Even the town of Ivrea in Piedmont, north-western Italy, which has been a PD stronghold since World War II, voted for a centre-right mayor.

The town of Imola, famous as a Formula 1 venue, elected a Five Star Movement mayor; Imola had also been held by the centre-left since the end of World War II. 

The centre left's defeat also spread to the south. The Five Star Movement (M5S) took the city of Avellino, in the region of Campania, from the PD.

In Sicily however there was a mixed bag of results.

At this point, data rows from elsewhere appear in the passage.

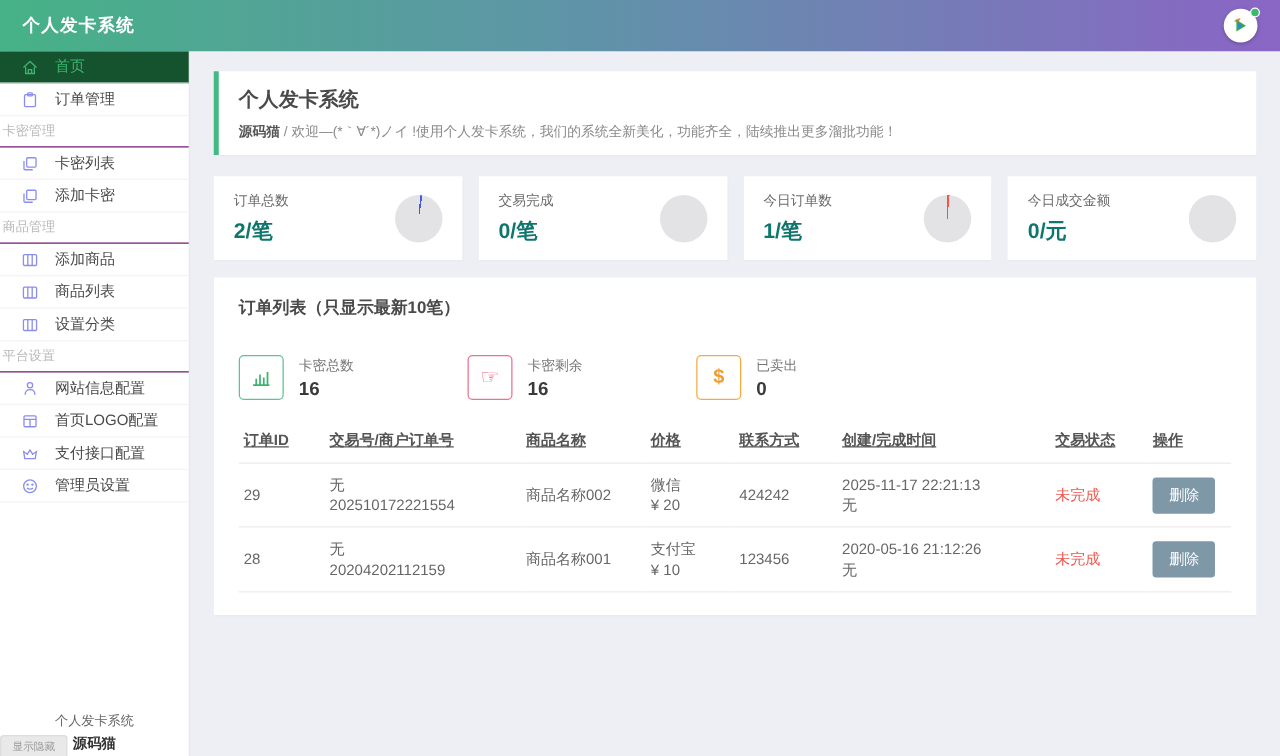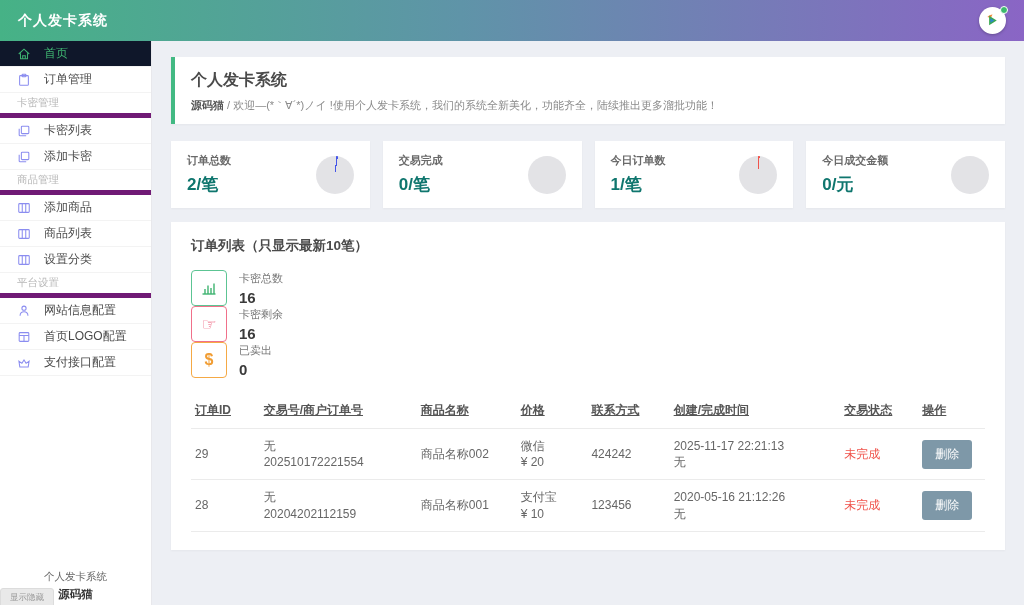--- a/index.html
+++ b/index.html
@@ -16,53 +16,53 @@
   .avatar svg { width:17px; height:17px; }
   .avatar .dot { position:absolute; top:-1px; right:-2px; width:8px; height:8px; border-radius:50%;
     background:#3cb96d; border:1px solid #fff; }
 
   
   .sidebar { position:absolute; top:41px; left:0; width:152px; height:564px; background:#fff;
     border-right:1px solid #e8e8ec; }
   .menu-item { height:26px; display:flex; align-items:center; padding-left:17px;
     border-bottom:1px solid #f3f3f3; font-size:12px; color:#4a4a4a; cursor:pointer; }
   .menu-item .mi { width:14px; height:14px; margin-right:13px; color:#8b8df0; flex:0 0 auto; }
-  .menu-item.active { background:#0f172a; color:#3eb370; }
+  .menu-item.active { background:#14532d; color:#3eb370; }
   .menu-item.active .mi { color:#3eb370; }
-  .menu-section { height:25px; display:flex; align-items:center; padding-left:17px;
-    border-bottom:5px solid #701a75; font-size:10.5px; color:#b8b8b8; }
+  .menu-section { height:25px; display:flex; align-items:center; padding-left:2px;
+    border-bottom:1px solid #701a75; font-size:10.5px; color:#b8b8b8; }
   .mi svg { width:14px; height:14px; display:block; }
   .sidebar-footer { position:absolute; bottom:3px; left:0; width:100%; text-align:center; }
   .sf-line1 { font-size:10.5px; color:#666; }
   .sf-line2 { font-size:11.5px; color:#333; font-weight:bold; margin-top:3px; }
   .status-pill { position:absolute; bottom:-6px; left:0; background:#e9e9e9; color:#9a9a9a;
     font-size:8.5px; padding:3px 9px 6px; border-radius:3px 3px 0 0; border:1px solid #dcdcdc; }
 
   
   .main { position:absolute; top:41px; left:152px; width:872px; height:564px; padding:16px 19px; }
 
   .banner { background:#fff; border-left:4px solid #42b983; padding:13px 16px 11px;
     box-shadow:0 1px 2px rgba(0,0,0,.04); }
   .banner-title { font-size:16px; font-weight:bold; color:#4a4a4a; }
   .banner-sub { font-size:11px; color:#8a8a8a; margin-top:7px; }
   .banner-sub b { color:#555; }
 
   .stats-row { display:flex; gap:13px; margin-top:17px; }
   .stat-card { flex:1; background:#fff; height:67px; padding:12px 16px;
     display:flex; align-items:center; justify-content:space-between; box-shadow:0 1px 2px rgba(0,0,0,.04); }
-  .stat-label { font-size:11px; color:#6a6a6a;font-weight:bold; }
+  .stat-label { font-size:11px; color:#6a6a6a; }
   .stat-value { font-size:17px; font-weight:bold; color:#0f766e; margin-top:5px; }
   .pie { width:38px; height:38px; border-radius:50%; background:#e3e3e6; }
   .pie.blue { background:conic-gradient(from 3deg,#4556e8 0deg 6deg,#e3e3e6 6deg 360deg); }
   .pie.red  { background:conic-gradient(from 0deg,#f0544c 0deg 5deg,#e3e3e6 5deg 360deg); }
 
   .order-panel { background:#fff; margin-top:14px; padding:15px 20px 18px; box-shadow:0 1px 2px rgba(0,0,0,.04); }
   .panel-title { font-size:13.5px; font-weight:bold; color:#4a4a4a; }
 
-  .mini-stats { display:flex; margin-top:15px;flex-direction:column; }
+  .mini-stats { display:flex; margin-top:29px; }
   .mini-stat { width:183px; display:flex; align-items:center; }
   .mini-icon { width:36px; height:36px; border:1px solid; border-radius:4px;
     display:flex; align-items:center; justify-content:center; margin-right:12px; }
   .mini-icon.green  { border-color:#5cc493; color:#3eb370; }
   .mini-icon.pink   { border-color:#f0708a; color:#ec5a78; font-size:17px; }
   .mini-icon.orange { border-color:#f5a945; color:#f19d33; font-size:16px; font-weight:bold; }
   .mini-label { font-size:11px; color:#777; }
   .mini-value { font-size:15px; font-weight:bold; color:#3a3a3a; margin-top:3px; }
 
   table.orders { width:100%; border-collapse:collapse; table-layout:fixed; margin-top:15px; }
@@ -198,20 +198,31 @@
 
   <div class="menu-item">
     <span class="mi">
       <svg viewBox="0 0 16 16" fill="none" stroke="currentColor" stroke-width="1.2">
           <path d="M3.2 12.5 L2.2 6 L5.6 8.4 L8 4.5 L10.4 8.4 L13.8 6 L12.8 12.5 Z"></path>
         </svg>
     </span>
     <span>支付接口配置</span>
   </div>
 
+  <div class="menu-item">
+    <span class="mi">
+      <svg viewBox="0 0 16 16" fill="none" stroke="currentColor" stroke-width="1.2">
+          <circle cx="8" cy="8" r="5.8"></circle>
+          <circle cx="5.8" cy="6.5" r="0.5" fill="currentColor"></circle>
+          <circle cx="10.2" cy="6.5" r="0.5" fill="currentColor"></circle>
+          <path d="M5.3 9.5 C6.2 11 9.8 11 10.7 9.5"></path>
+        </svg>
+    </span>
+    <span>管理员设置</span>
+  </div>
 
   <div class="sidebar-footer">
     <div class="sf-line1">个人发卡系统</div>
     <div class="sf-line2">源码猫</div>
   </div>
   <div class="status-pill">显示隐藏</div>
 </div>
 
 <div class="main">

Siracusa was retained by the left, Ragusa voted in a Five Star mayor, while in Messina an independent candidate won. 

Italy's largest daily Repubblica described the left's defeat in Pisa and Massa as "the collapse of the red fortress". Tuscany and central Italy have always been bastions of support for the PD party, which has been crushed repeatedly in recent elections. 

Pisa's new League mayor Michele Conti said: "Security will be my top priority." 

The average turnout was 47.6 per cent, reports Repubblica. Mayoral and council elections were held in 14 key regional municipalities across the country. The League and centre-right coalition won nine, the centre left four. 

The PD's fall from grace in its Tuscan strongholds was unthinkable five years ago. In 2013, the PD controlled ten of 11 key municipalities in Tuscany; now it only holds three, with regional elections scheduled for Florence in 2019.